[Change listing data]
------------
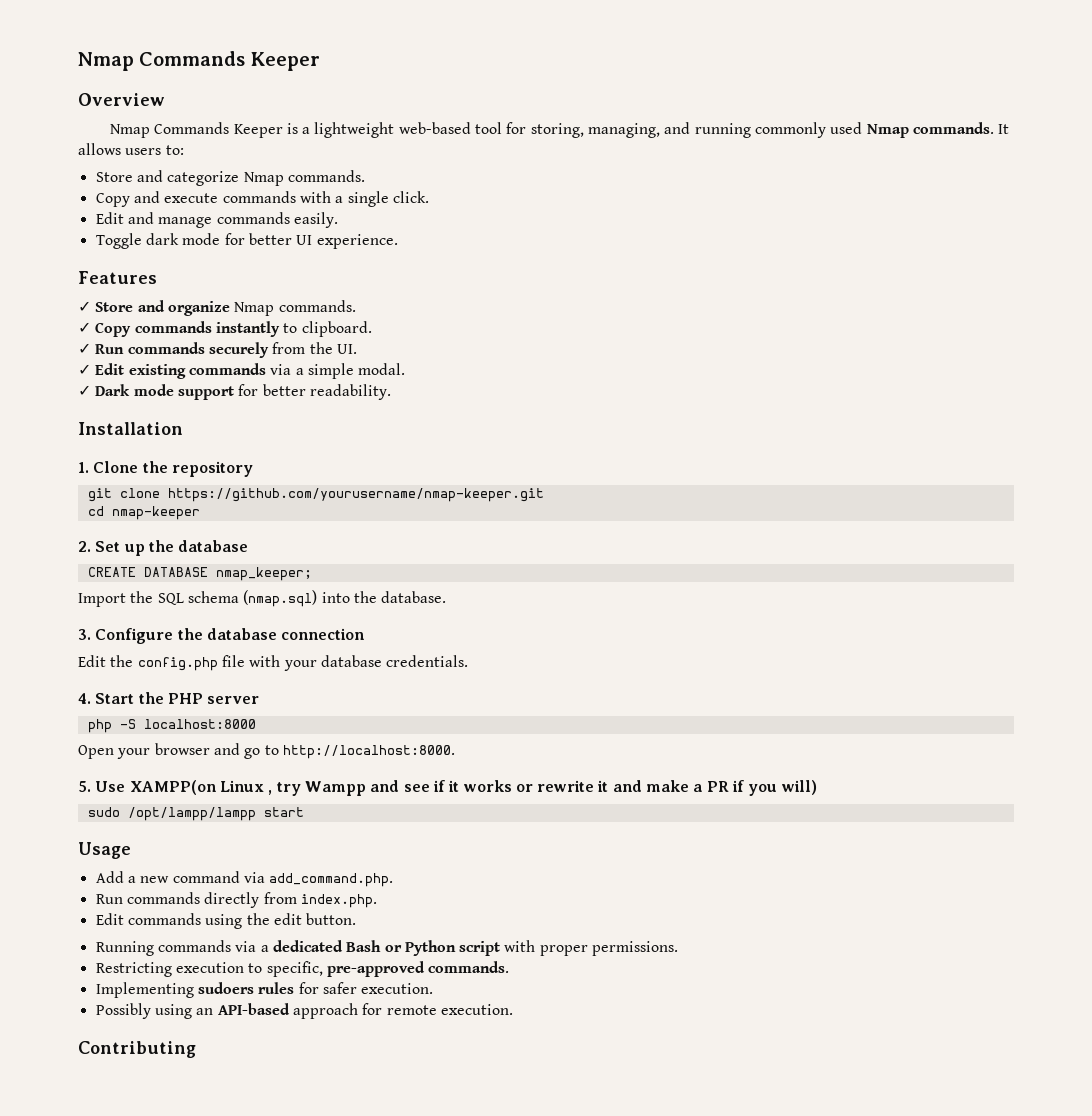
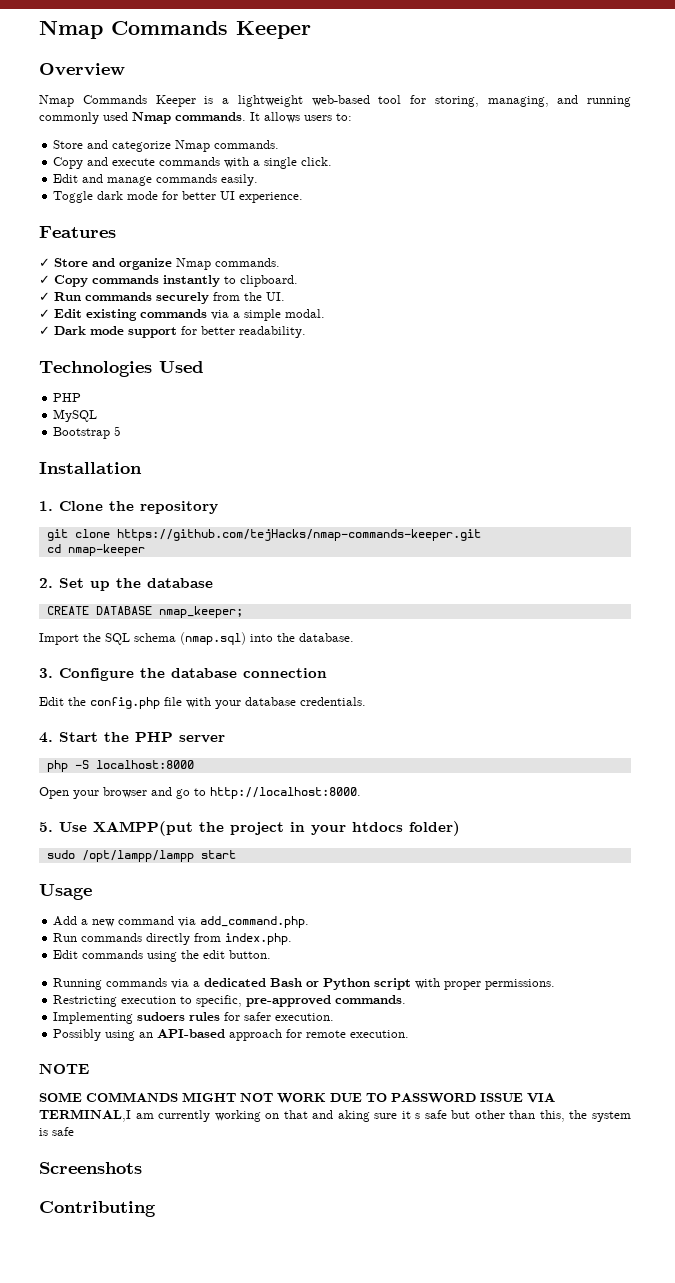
+ Technologies Used
+ PHP
+ MySQL
+ Bootstrap 5
- git clone https://github.com/yourusername/nmap-keeper.git
+ git clone https://github.com/tejHacks/nmap-commands-keeper.git
- 5. Use XAMPP(on Linux , try Wampp and see if it works or rewrite it and make a PR if you will)
+ 5. Use XAMPP(put the project in your htdocs folder)
+ NOTE
+ SOME COMMANDS MIGHT NOT WORK DUE TO PASSWORD ISSUE VIA TERMINAL,I am currently working on that and aking sure it s safe but other than this, the system is safe
+ Screenshots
------------
**WHAT YOU SHOULD DO:**
Copy out each line of the data that includes the string "keeper".

**RESULT BELOW:**
- git clone https://github.com/yourusername/nmap-keeper.git
+ git clone https://github.com/tejHacks/nmap-commands-keeper.git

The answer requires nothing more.